Exercise: Report every line from the following entries that contains the string "白石蔵王".

Data for this task:
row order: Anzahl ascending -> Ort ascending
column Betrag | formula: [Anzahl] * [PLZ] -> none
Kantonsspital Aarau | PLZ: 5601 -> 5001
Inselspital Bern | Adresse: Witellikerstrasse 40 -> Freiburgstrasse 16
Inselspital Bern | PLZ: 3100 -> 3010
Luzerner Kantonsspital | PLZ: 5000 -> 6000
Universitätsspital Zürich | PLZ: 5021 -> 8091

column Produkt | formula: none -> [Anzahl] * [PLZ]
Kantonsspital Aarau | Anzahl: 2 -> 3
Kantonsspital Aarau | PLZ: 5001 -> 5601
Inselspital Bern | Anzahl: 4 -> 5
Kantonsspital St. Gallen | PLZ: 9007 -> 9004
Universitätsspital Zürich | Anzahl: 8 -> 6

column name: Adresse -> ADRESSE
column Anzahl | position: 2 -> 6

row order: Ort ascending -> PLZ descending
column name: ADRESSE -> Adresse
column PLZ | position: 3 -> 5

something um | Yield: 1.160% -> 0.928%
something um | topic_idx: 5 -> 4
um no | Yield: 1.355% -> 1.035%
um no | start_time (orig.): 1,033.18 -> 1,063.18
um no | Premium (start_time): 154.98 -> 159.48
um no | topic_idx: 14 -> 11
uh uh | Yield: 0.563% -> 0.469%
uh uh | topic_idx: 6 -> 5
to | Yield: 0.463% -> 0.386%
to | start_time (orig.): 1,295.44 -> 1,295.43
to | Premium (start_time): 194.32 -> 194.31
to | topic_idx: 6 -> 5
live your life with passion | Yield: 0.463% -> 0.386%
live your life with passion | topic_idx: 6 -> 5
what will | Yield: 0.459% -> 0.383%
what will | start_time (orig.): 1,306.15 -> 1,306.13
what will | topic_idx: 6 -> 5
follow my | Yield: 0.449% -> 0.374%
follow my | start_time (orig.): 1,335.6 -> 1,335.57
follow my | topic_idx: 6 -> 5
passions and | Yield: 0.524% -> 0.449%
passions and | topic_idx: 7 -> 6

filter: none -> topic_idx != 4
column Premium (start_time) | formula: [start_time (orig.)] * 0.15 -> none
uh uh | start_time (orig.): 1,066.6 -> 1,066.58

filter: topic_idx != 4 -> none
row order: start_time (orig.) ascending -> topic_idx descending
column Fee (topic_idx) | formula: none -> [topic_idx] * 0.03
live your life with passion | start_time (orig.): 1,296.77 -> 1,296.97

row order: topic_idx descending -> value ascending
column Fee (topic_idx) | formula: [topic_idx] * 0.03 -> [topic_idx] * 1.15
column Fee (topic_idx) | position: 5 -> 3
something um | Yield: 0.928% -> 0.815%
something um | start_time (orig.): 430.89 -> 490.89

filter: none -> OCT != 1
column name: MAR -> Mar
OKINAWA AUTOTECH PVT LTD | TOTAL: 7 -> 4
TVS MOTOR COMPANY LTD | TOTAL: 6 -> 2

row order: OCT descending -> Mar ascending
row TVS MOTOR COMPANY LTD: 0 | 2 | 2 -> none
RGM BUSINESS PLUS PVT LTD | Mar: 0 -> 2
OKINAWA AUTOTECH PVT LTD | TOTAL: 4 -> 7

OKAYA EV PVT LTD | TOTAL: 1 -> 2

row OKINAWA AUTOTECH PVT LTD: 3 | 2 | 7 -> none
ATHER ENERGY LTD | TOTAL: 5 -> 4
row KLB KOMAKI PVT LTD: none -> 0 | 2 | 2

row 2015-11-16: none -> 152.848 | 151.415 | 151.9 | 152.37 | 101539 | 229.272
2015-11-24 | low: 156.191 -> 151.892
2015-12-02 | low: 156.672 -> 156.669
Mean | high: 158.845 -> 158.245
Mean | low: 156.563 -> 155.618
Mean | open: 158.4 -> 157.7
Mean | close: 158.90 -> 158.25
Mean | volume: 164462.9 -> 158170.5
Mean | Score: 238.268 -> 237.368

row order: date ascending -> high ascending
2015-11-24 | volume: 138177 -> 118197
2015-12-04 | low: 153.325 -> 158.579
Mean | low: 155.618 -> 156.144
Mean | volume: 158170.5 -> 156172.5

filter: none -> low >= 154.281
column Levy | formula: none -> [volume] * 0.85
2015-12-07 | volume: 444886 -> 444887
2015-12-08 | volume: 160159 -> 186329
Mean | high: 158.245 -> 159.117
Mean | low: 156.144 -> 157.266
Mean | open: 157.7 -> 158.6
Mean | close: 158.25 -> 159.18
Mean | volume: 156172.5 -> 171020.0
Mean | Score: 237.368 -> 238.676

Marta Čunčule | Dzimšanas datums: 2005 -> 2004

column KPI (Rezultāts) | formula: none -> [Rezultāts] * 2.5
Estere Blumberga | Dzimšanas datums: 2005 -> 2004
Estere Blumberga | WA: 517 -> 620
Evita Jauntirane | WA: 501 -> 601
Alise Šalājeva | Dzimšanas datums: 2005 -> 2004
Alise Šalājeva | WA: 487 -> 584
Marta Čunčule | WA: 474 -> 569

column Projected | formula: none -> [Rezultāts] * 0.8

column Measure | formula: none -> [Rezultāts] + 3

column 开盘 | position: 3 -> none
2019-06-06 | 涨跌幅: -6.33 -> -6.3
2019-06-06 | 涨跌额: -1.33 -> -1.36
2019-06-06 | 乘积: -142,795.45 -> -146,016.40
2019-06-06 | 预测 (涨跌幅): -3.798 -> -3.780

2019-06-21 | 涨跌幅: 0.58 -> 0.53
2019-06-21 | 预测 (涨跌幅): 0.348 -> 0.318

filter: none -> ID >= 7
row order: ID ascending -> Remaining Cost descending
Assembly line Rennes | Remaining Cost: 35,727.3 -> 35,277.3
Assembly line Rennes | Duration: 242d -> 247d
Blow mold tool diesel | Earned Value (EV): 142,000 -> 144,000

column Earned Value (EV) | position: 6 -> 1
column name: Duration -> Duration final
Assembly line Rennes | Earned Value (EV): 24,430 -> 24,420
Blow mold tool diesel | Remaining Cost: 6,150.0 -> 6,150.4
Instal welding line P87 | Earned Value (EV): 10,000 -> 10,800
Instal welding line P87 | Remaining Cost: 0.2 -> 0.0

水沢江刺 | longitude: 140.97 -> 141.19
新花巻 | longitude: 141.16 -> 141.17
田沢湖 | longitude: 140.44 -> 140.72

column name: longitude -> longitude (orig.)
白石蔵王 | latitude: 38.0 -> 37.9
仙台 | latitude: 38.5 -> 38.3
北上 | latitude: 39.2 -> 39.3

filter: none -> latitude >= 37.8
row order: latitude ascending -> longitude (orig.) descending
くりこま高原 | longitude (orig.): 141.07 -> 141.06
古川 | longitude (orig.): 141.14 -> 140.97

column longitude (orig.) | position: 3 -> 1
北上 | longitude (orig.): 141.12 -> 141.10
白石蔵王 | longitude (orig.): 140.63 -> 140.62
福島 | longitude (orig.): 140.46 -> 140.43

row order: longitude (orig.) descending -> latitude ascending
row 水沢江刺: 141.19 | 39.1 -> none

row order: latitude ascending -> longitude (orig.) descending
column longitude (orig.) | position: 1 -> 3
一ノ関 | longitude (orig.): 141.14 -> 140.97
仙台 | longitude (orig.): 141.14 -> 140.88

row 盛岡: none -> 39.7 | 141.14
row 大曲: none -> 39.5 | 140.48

Response for this exercise:
白石蔵王 | latitude: 38.0 -> 37.9
白石蔵王 | longitude (orig.): 140.63 -> 140.62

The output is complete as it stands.